Her iki aşıda sirkumsporozoit protein bazlı aşılardır ve DSÖ, her iki aşının da orta-yüksek P. falciparum bulaş riski altında yaşayan çocuklarda 5 aylıktan itibaren 4 doz olarak uygulanmasını önermektedir. 2025 yılı itibarıyla 19 ülkede rutin çocukluk çağı aşılama programı kapsamında uygulanmaya başlanmıştır. Sıtma aşılarının, bulaş yönünden riskli bölgelerde yaygınlaştırılması durumunda 2035 yılına kadar yaklaşık yarım milyon çocuk ölümünü önleyebileceği tahmin edilmektedir. Afrika'da en az 30 ülkenin daha sıtma aşısını ulusal sıtma kontrol stratejilerinin bir parçası olarak çocukluk aşılama programlarına dahil etmeyi planladıkları belirtilmektedir. 
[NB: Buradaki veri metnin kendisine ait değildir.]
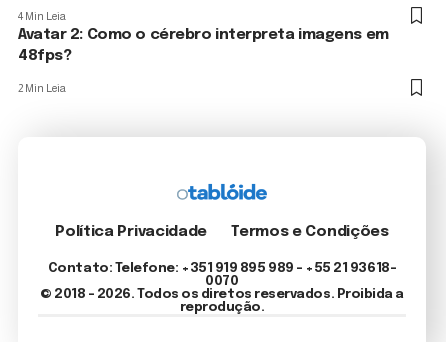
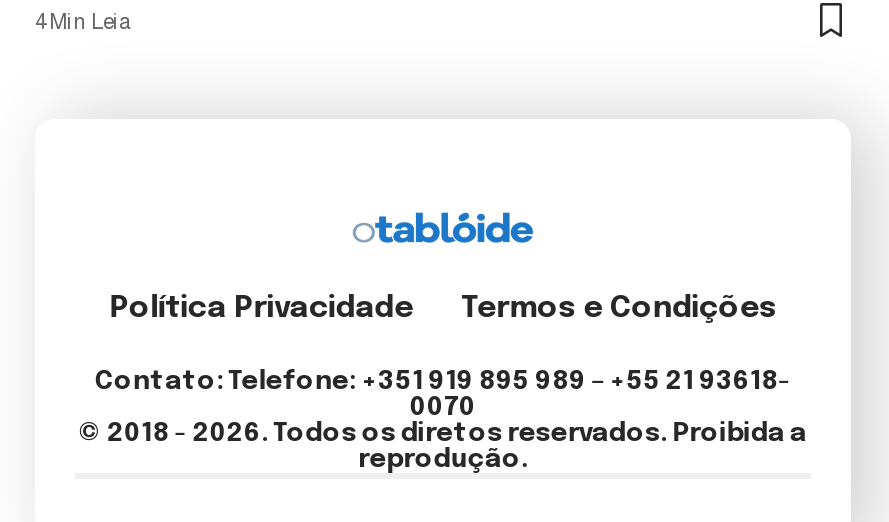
- Avatar 2: Como o cérebro interpreta imagens em
- 48fps?
- 2 Min Leia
Ancak hali hazırda tüm toplum ve kişilere yönelik kullanıma hazır bir sıtma aşısı bulunmamaktadır. 

Bu nedenle DSÖ, sıtmanın yaygın olarak görüldüğü bölgelere seyahat edenlerin koruyucu ilaç kullanmasını ve sivrisineklerle teması azaltacak önlemleri kullanmalarını önermektedir. Ülkemizde koruyucu sıtma ilaçları Sağlık Bakanlığımızın Türkiye Hudut ve Sahiller Sağlık Genel Müdürlüğü’ne bağlı Seyahat Sağlığı Merkezlerinden ücretsiz olarak temin edilebilmektedir. 444 77 34 danışma hattı aranarak ve https://www.seyahatsagligi.gov.tr/site/sitma#  adresi ziyaret edilerek sıtma görülen ülkeler ile bu ülkelere seyahat öncesinde ve seyahat esnasında yapılacaklar konusunda bilgi alınabilmektedir.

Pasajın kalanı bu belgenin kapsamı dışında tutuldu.